• Your objective:
One line at a time, check the entries below for the word "linje", and copy each line that has it.

Change detection data

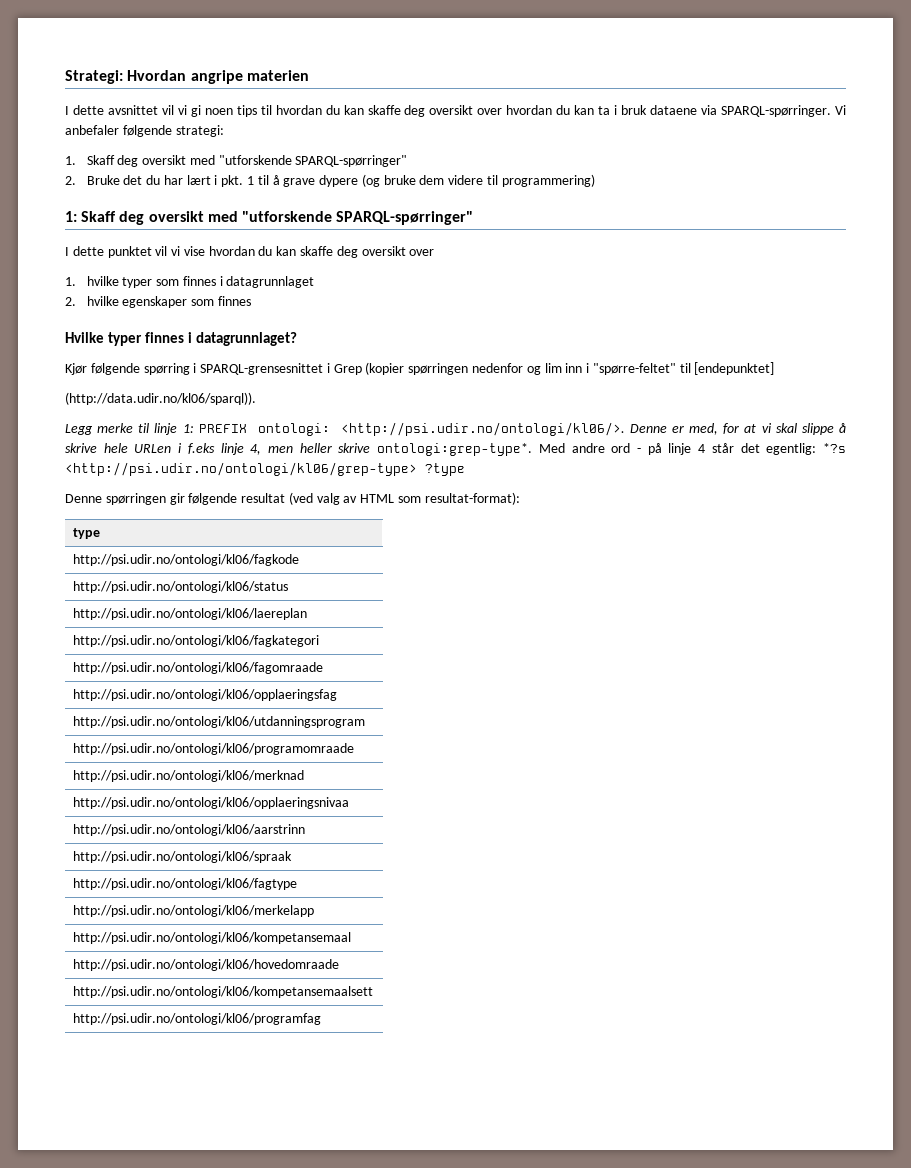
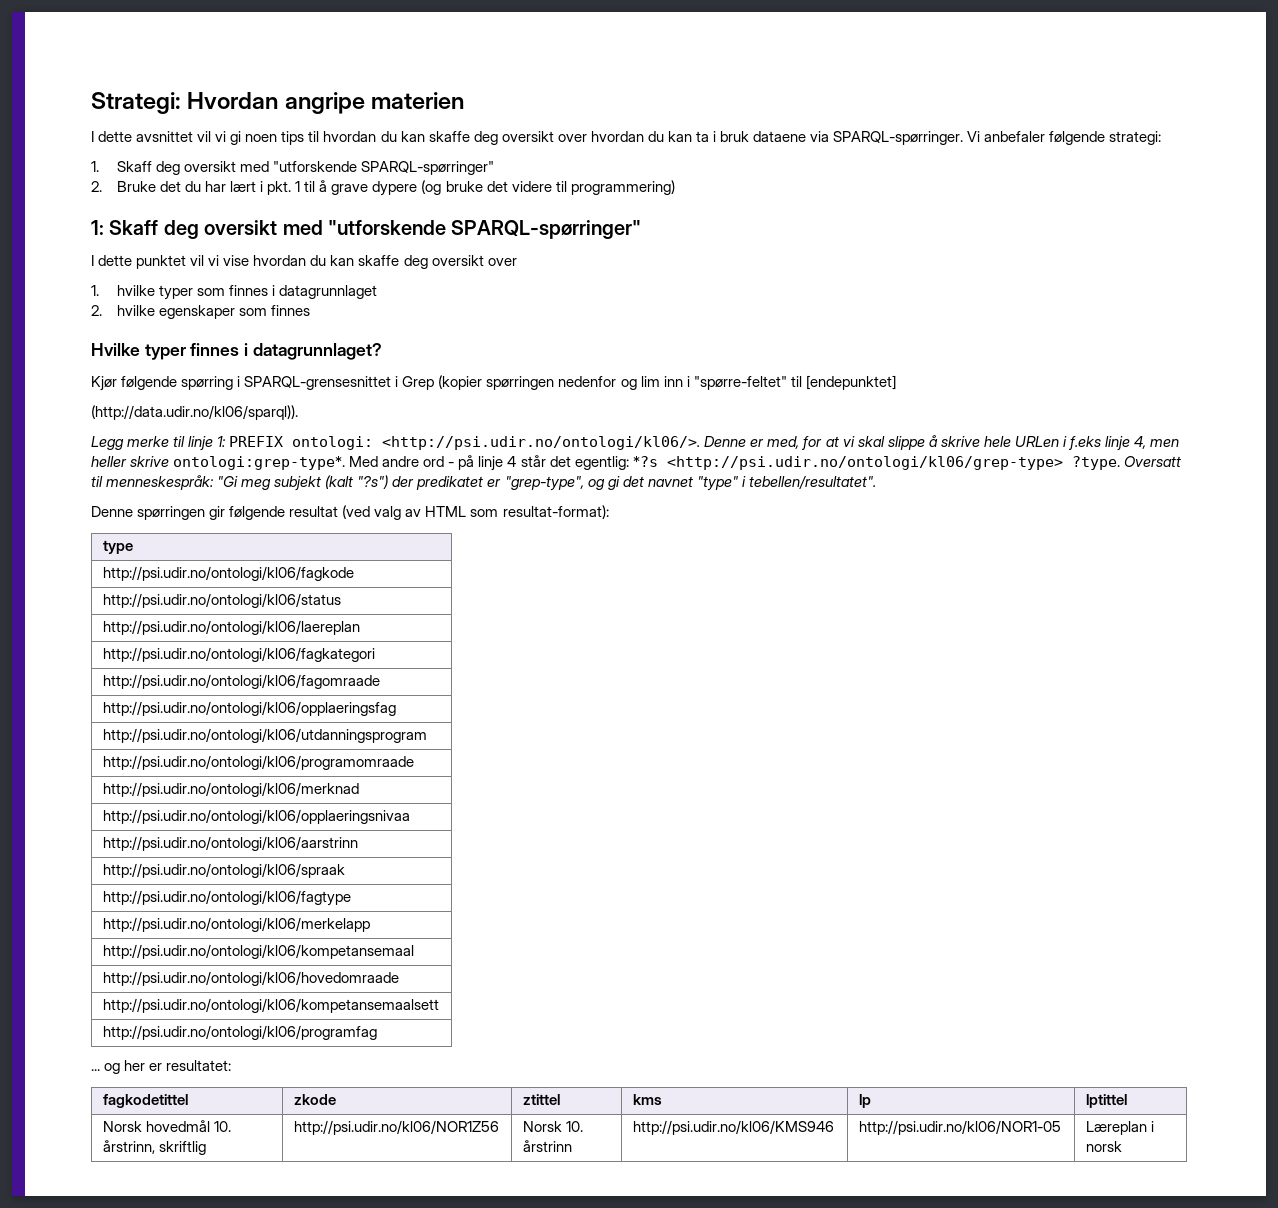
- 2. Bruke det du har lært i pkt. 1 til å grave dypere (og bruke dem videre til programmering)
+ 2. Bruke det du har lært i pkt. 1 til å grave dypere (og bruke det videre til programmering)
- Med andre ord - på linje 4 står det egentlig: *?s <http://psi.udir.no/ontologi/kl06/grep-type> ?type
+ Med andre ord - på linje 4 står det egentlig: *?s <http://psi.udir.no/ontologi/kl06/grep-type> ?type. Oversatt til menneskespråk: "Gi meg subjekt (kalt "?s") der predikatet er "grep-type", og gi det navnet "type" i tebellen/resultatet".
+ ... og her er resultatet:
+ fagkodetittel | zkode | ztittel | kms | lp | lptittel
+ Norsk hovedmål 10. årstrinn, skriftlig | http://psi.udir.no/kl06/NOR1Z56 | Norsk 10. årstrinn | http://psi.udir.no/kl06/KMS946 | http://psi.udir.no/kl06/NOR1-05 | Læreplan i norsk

• Result of this exercise:
- Med andre ord - på linje 4 står det egentlig: *?s <http://psi.udir.no/ontologi/kl06/grep-type> ?type
+ Med andre ord - på linje 4 står det egentlig: *?s <http://psi.udir.no/ontologi/kl06/grep-type> ?type. Oversatt til menneskespråk: "Gi meg subjekt (kalt "?s") der predikatet er "grep-type", og gi det navnet "type" i tebellen/resultatet".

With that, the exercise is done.